Hellinsia triton

Scientific classification
- Domain: Eukaryota
- Kingdom: Animalia
- Phylum: Arthropoda
- Class: Insecta
- Order: Lepidoptera
- Family: Pterophoridae
- Genus: Hellinsia
- Species: H. triton
- Binomial name: Hellinsia triton (Barnes & Lindsey, 1921)
- Synonyms: Oidaematophorus triton Barnes & Lindsey, 1921;

= Hellinsia triton =

- Genus: Hellinsia
- Species: triton
- Authority: (Barnes & Lindsey, 1921)
- Synonyms: Oidaematophorus triton Barnes & Lindsey, 1921

Species of moth

Hellinsia triton is a moth of the family Pterophoridae first described by William Barnes and Arthur Ward Lindsey in 1921. It is found in the US state of Arizona (including the type location, the Huachuca Mountains).

The wingspan is 18–20 mm.

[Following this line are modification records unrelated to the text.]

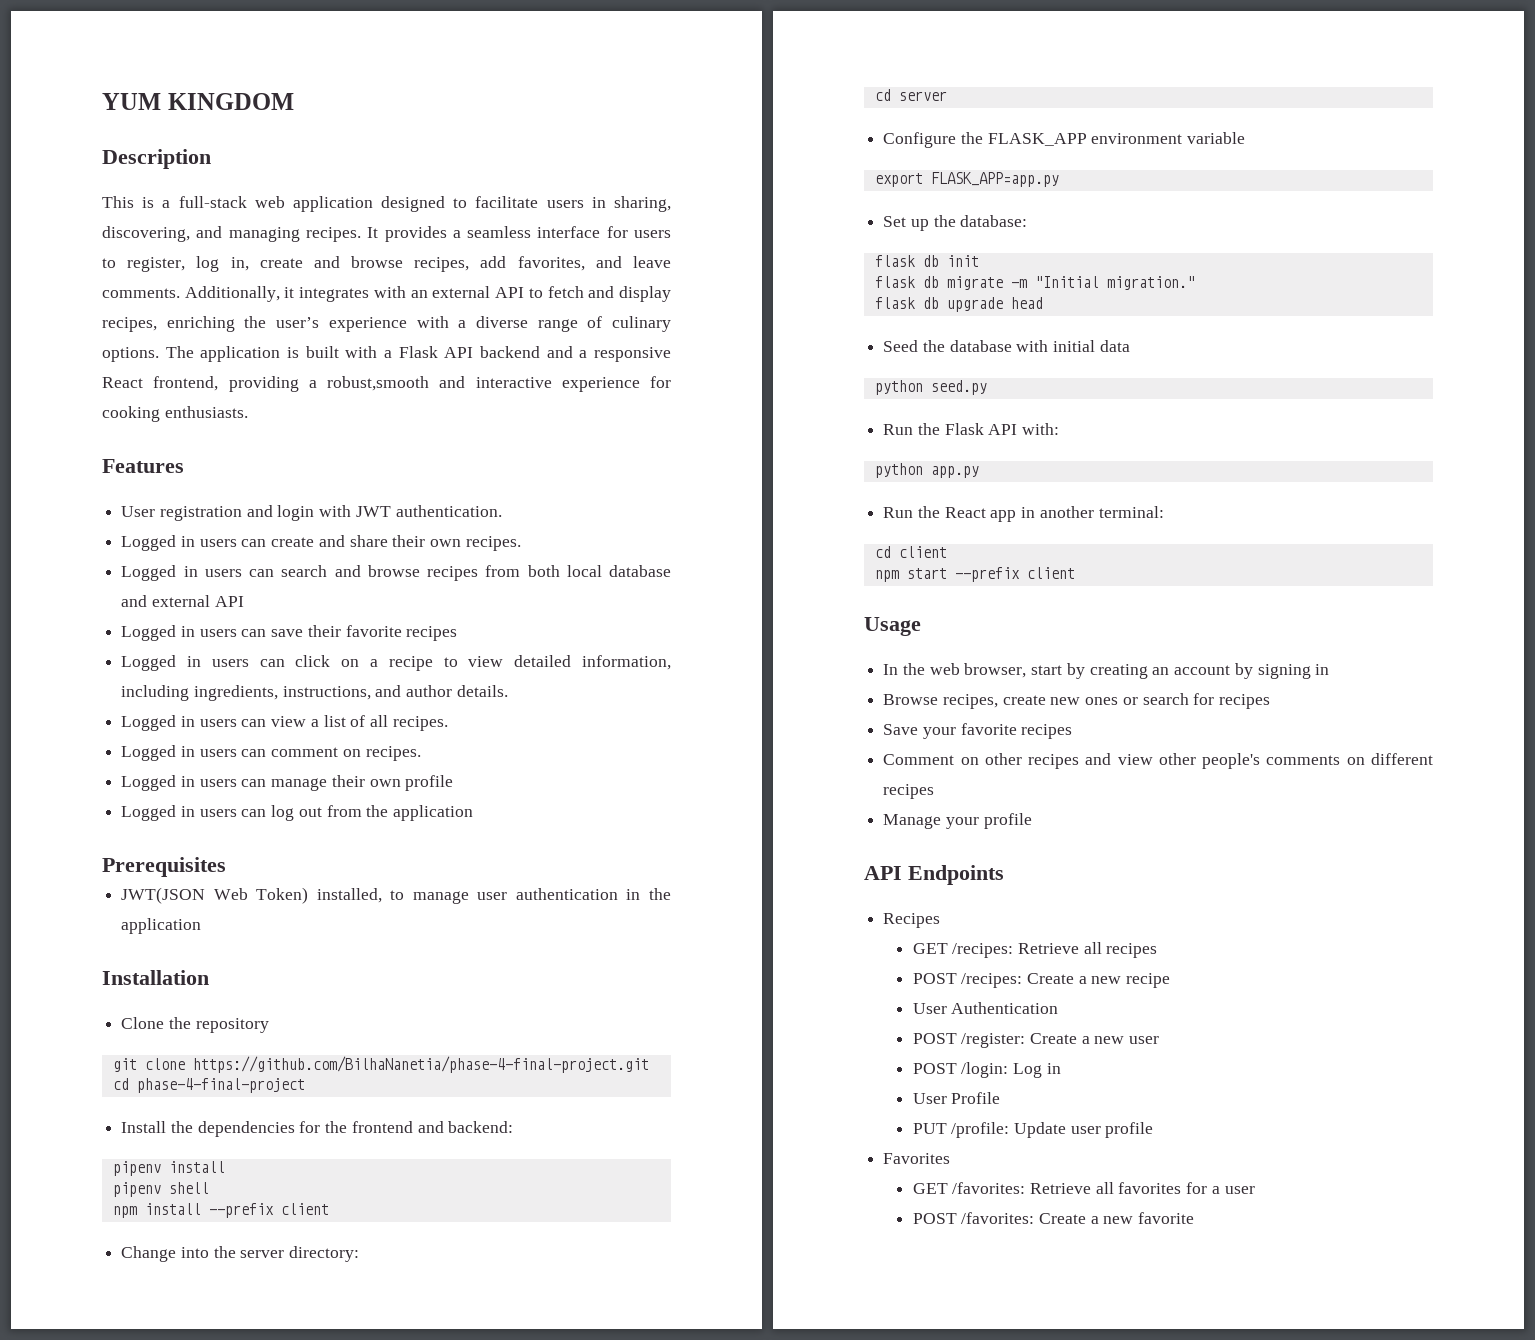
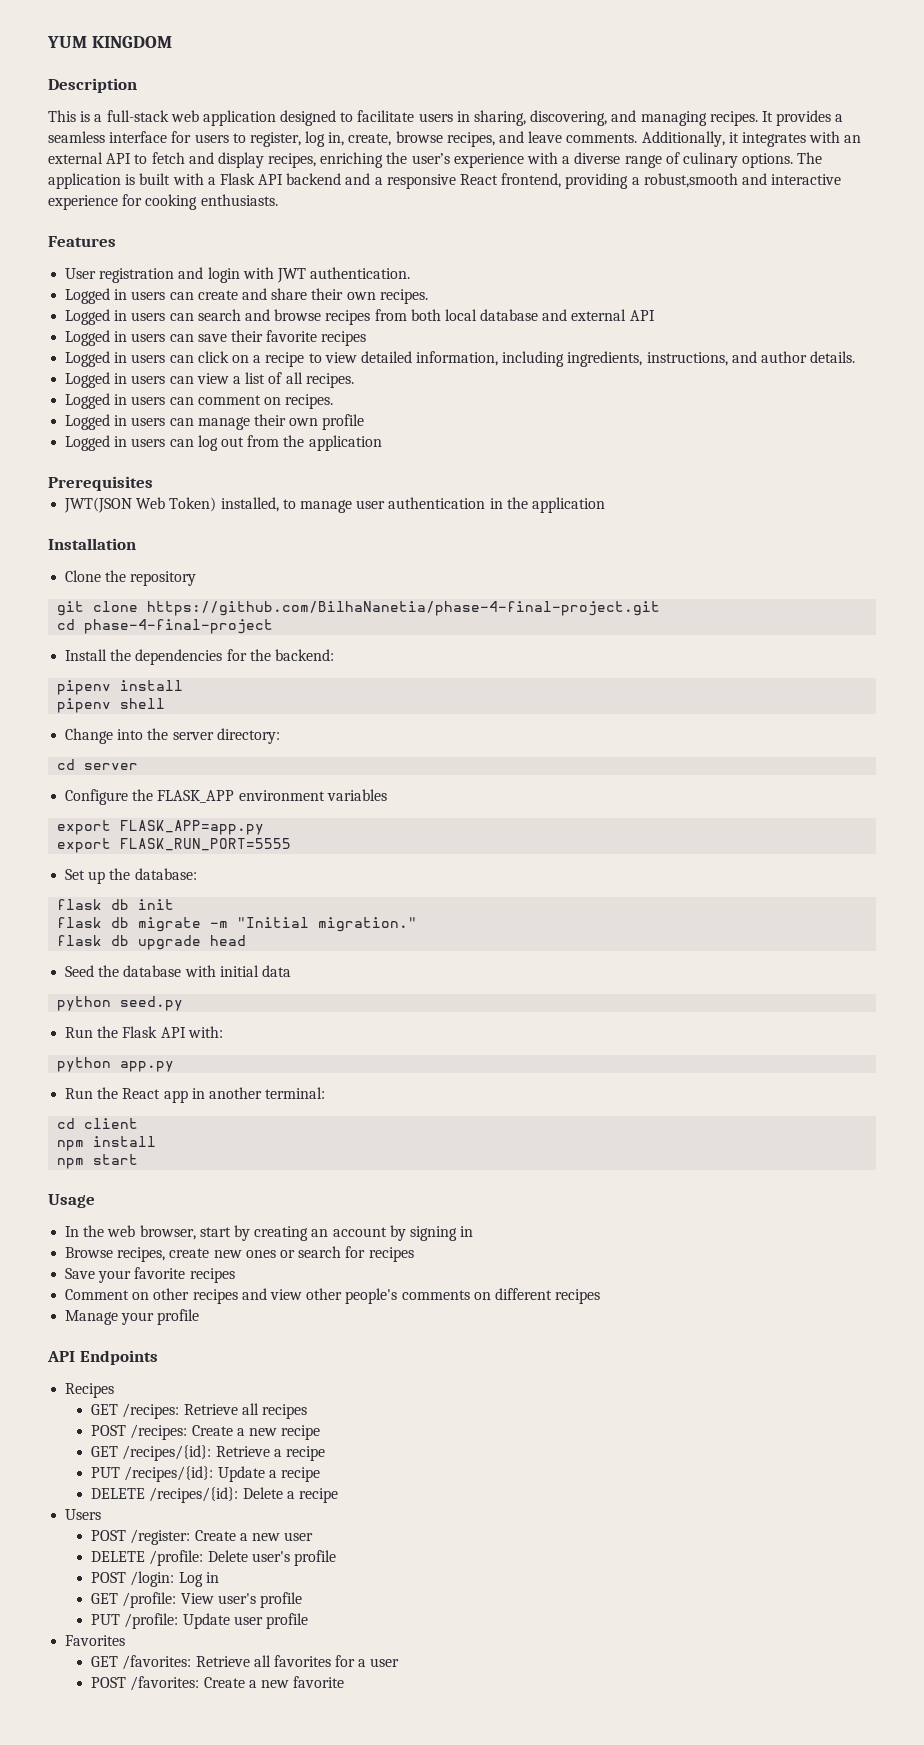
- It provides a seamless interface for users to register, log in, create and browse recipes, add favorites, and leave comments.
+ It provides a seamless interface for users to register, log in, create, browse recipes, and leave comments.
- Install the dependencies for the frontend and backend:
+ Install the dependencies for the backend:
- npm install --prefix client
- Configure the FLASK_APP environment variable
+ Configure the FLASK_APP environment variables
+ export FLASK_RUN_PORT=5555
+ npm install
- npm start --prefix client
+ npm start
- User Authentication
+ GET /recipes/{id}: Retrieve a recipe
+ PUT /recipes/{id}: Update a recipe
+ DELETE /recipes/{id}: Delete a recipe
+ Users
+ DELETE /profile: Delete user's profile
- User Profile
+ GET /profile: View user's profile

The head is brown with a whitish patch between the whitish antennae. The thorax is whitish and the abdomen is light brown with some dorsal brown spots. The forewings are white suffused with light gray. The fringes on the costa are white with a few grayish scales, elsewhere they are brownish gray, but darker in the cleft. The hindwings are entirely brownish gray.